For the data below, the lines that hold "none" should be counted; only the resulting number is expected.

──────── Data excerpts ────────

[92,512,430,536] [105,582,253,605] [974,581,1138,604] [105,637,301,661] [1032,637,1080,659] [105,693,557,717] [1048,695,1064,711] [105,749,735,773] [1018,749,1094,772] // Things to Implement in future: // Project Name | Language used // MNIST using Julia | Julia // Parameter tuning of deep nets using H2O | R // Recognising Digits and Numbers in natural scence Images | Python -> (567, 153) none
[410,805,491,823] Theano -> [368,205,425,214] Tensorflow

────────
──────── Data excerpts ────────

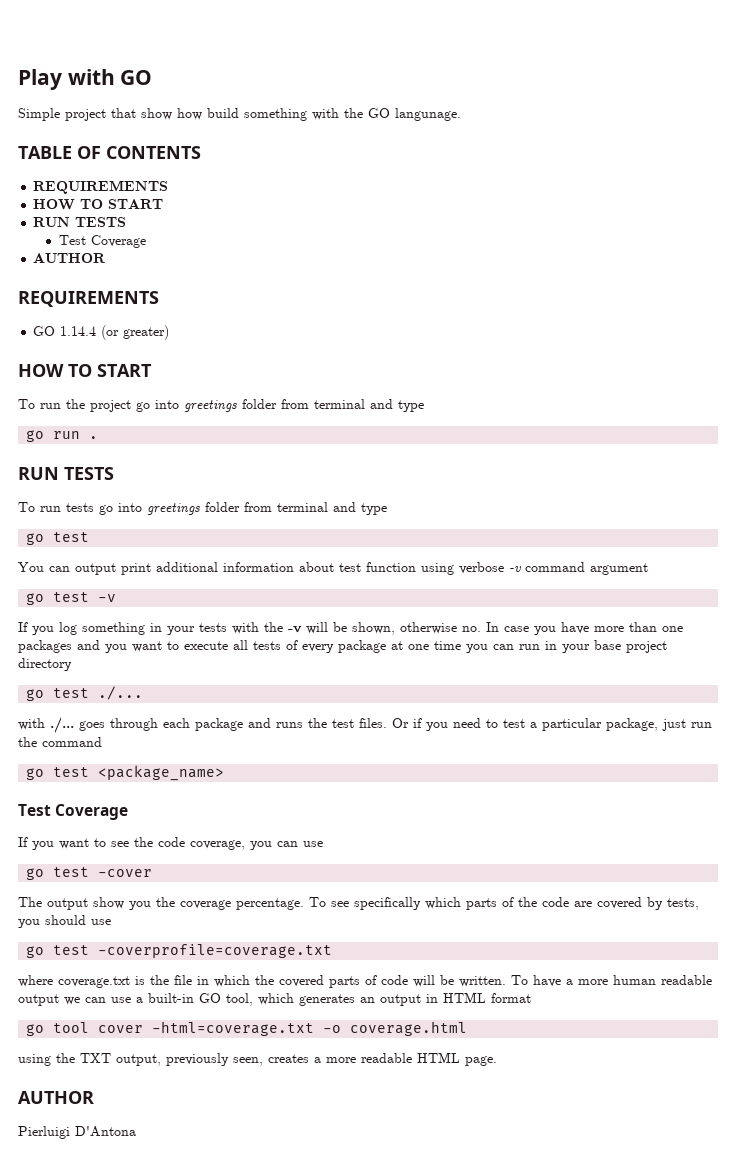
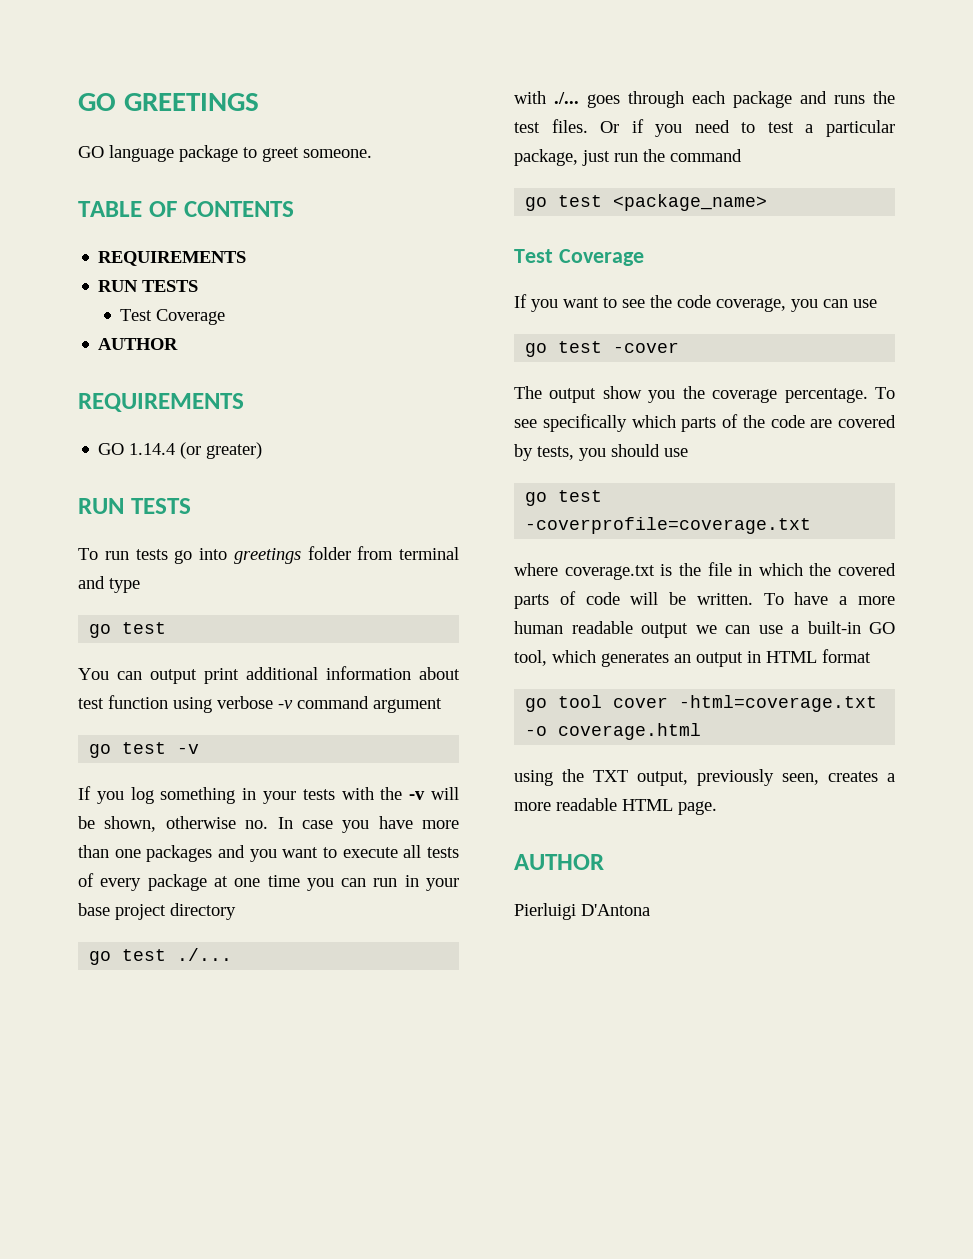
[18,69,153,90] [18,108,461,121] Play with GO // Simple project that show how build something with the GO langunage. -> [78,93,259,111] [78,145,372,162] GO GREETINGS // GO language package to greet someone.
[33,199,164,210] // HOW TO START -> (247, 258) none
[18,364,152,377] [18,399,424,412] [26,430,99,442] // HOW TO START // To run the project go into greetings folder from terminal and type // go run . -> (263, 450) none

────────

- _Output of the exercise_
3